Monday, August 16, 2010

Stay home. Eat Local.

Tune into one of the many food television programs these days, and you will inevitably find some chef praising the merits of utilizing local ingredients.  If you think about it, it's quite strange that we've come to this point.  After all, in the old days, local/seasonal ingredients were our only option.  So, why is it that we are so focused on the source of our food?


Sure, it's pretty cool that I can pick up a kumquat in my local market in the middle of winter.  But tasting that piece of citrus imported or trucked across the country quickly quells my fascination with modern day logistics.

The fact of the matter remains:  it's best to eat local, fresh, and seasonal ingredients whenever possible.  In fact, most of the time these ingredients are cheaper because they have not been marked up to cover the costs of transportation, packaging, etc.

Forget about the warm fuzzy feeling of supporting your local farmers . . . there are enough Birkenstock wearing, burlap sack carrying, foodie types out there that have already created a 'movement' to spread the love.  Instead, just be realistic.  Local ingredients are typically cheaper and better tasting than the alternative . . . enough said.  If you get that warm fuzzy feeling as a by-product of making realistic and sustainable choices . . . all the better.

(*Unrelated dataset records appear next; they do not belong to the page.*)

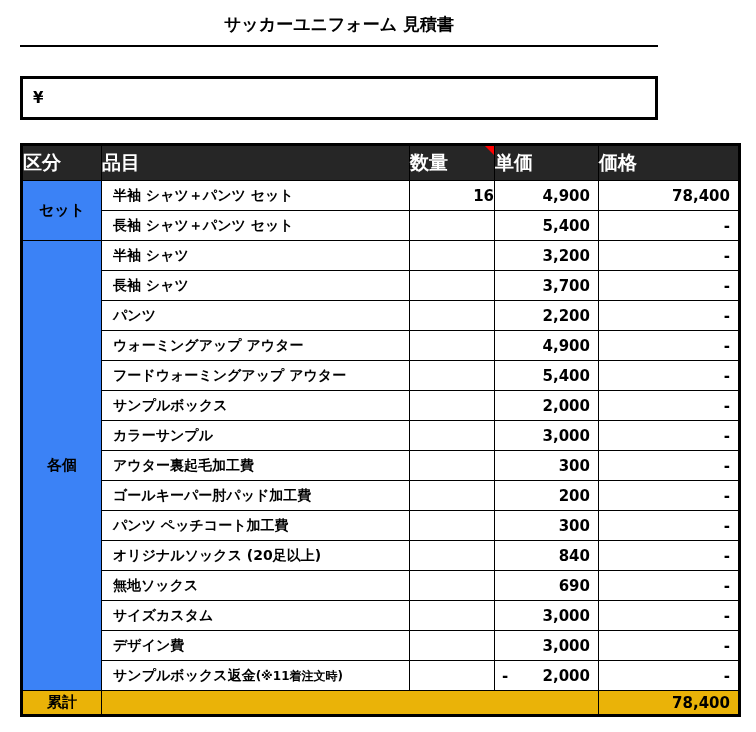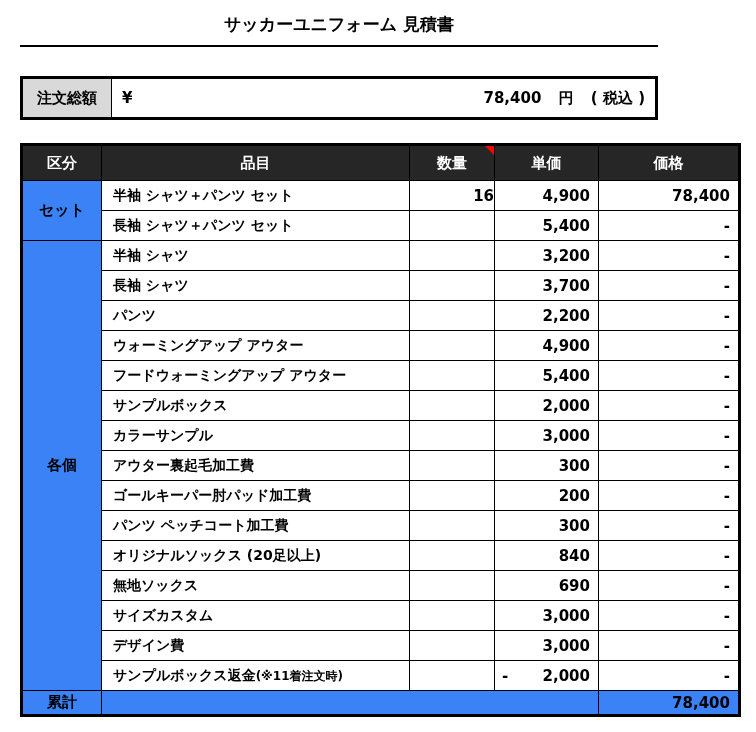--- a/index.html
+++ b/index.html
@@ -56,7 +56,6 @@
     <div class="rule"></div>
 
     <div class="total-box">
-      <div class="tb-label">注文総額</div>
       <div class="tb-value">
         <span>¥</span>
         <span class="tb-amount-group">

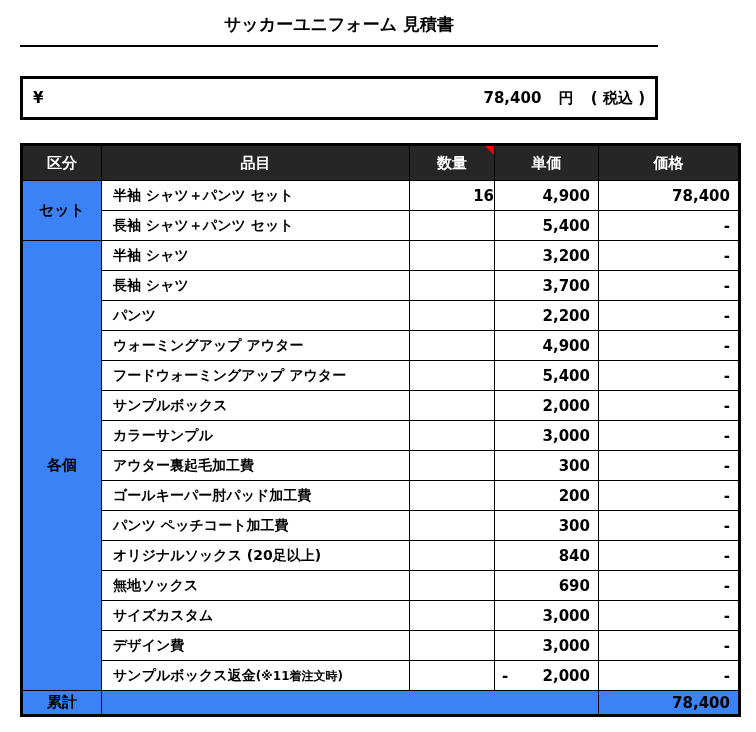--- a/index.html
+++ b/index.html
@@ -58,11 +58,6 @@
     <div class="total-box">
       <div class="tb-value">
         <span>¥</span>
-        <span class="tb-amount-group">
-          <span>78,400</span>
-          <span>円</span>
-          <span>( 税込 )</span>
-        </span>
       </div>
     </div>
 

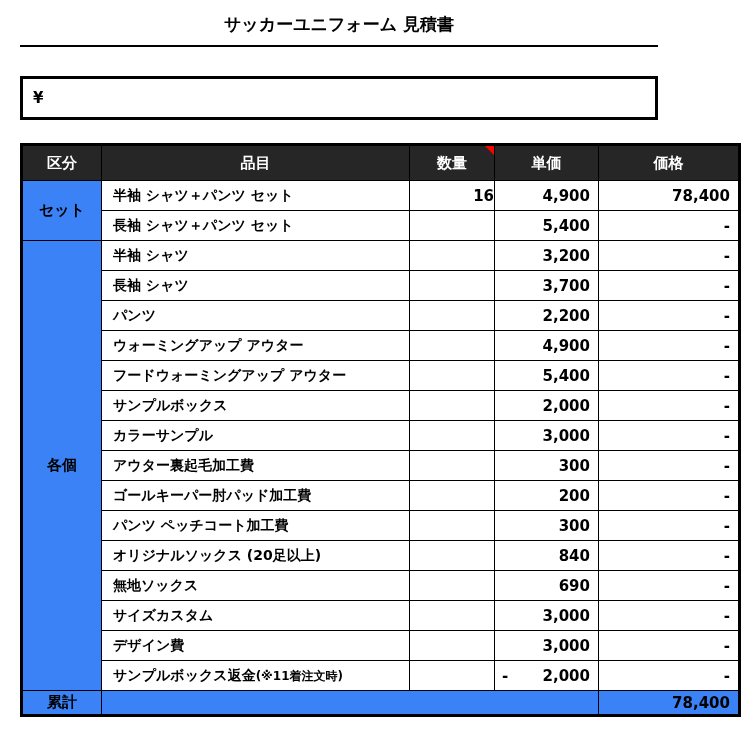--- a/index.html
+++ b/index.html
@@ -28,8 +28,8 @@
   table.quote { margin-top:23px; width:718px; border-collapse:collapse; table-layout:fixed; border:3px solid #000; }
   .quote th, .quote td { border:1px solid #000; }
   .quote th {
-    background:#262626; color:#fff; font-size:15px; height:36px;
-    text-align:center; font-weight:bold; position:relative;
+    background:#262626; color:#fff; font-size:19px; height:36px;
+    text-align:left; font-weight:bold; position:relative;
   }
   .cmark {
     position:absolute; top:0; right:0; width:9px; height:9px;

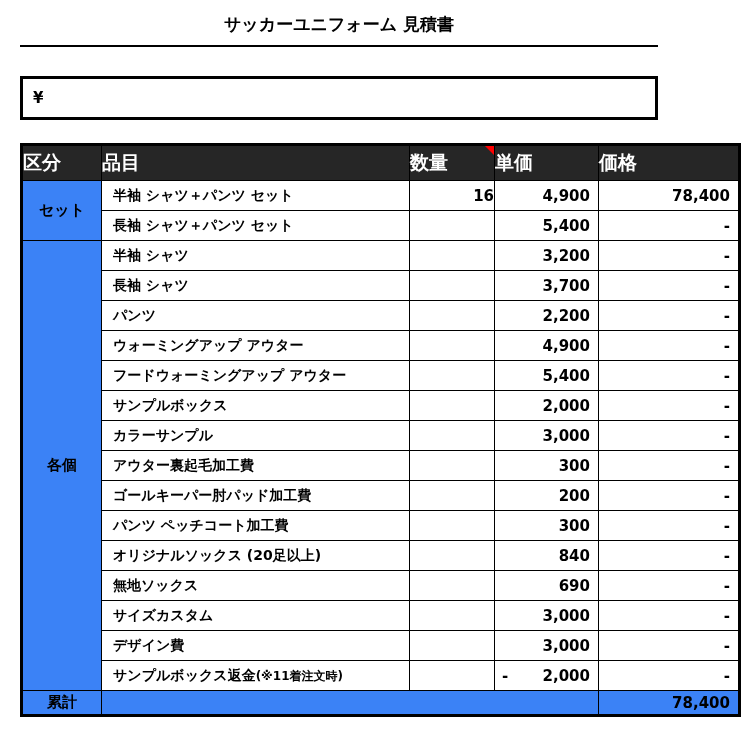--- a/index.html
+++ b/index.html
@@ -42,7 +42,7 @@
   td.qty { text-align:right; }
   td.unit .uflex { display:flex; justify-content:space-between; align-items:center; padding:0 8px 0 7px; }
   td.price { text-align:right; padding-right:8px; }
-  tr.footer td { background:#3b82f6; height:25px; }
+  tr.footer td { background:#eab308; height:25px; }
   td.flabel { text-align:center; font-size:15px; }
   td.ftotal { text-align:right; padding-right:8px; }
 </style>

Today's recipe is for a simple Caprese Salad.  I utilized fresh basil from my herb garden, along with house-made mozzarella cheese made daily by Tom over at Lazzaroli Pasta.  I was fortunate to have a few friends bring me an assortment of heirloom tomatoes grown by some of Sugar Hill, GA finest local farmers, Marler & Edwards.  These guys are producing outstanding crops of tomatoes and peppers that are all the rage in the Atlanta fine dining circuit.  Don't fret if you can't find their website or location . . . you are more likely to catch these two traversing the serene waters of the Chattahoochee than you are with a hoe and shovel in hand.  With that said, they may produce only the finest of ingredients in the Atlanta area, but your local farmers market or vegetable stand will offer up some great varieties for use in this recipe and others.



Heirloom Caprese Salad

1 Cup Assorted Heirloom Cherry and Grape tomatoes, sliced
6  - 8 oz Fresh Mozzarella Cheese, sliced
1 Tablespoon Fresh Basil, torn into small pieces
1 Pinch Kosher Salt
Fresh Cracked Pepper
1 Tablespoon Extra Virgin Olive Oil
1 Teaspoon Balsamic Vinegar

Arrange sliced tomatoes and cheese on a serving plate, garnishing with fresh torn basil.  Lightly season with kosher salt and fresh cracked pepper.  Drizzle oil and vinegar over the top of all ingredients.  Serve.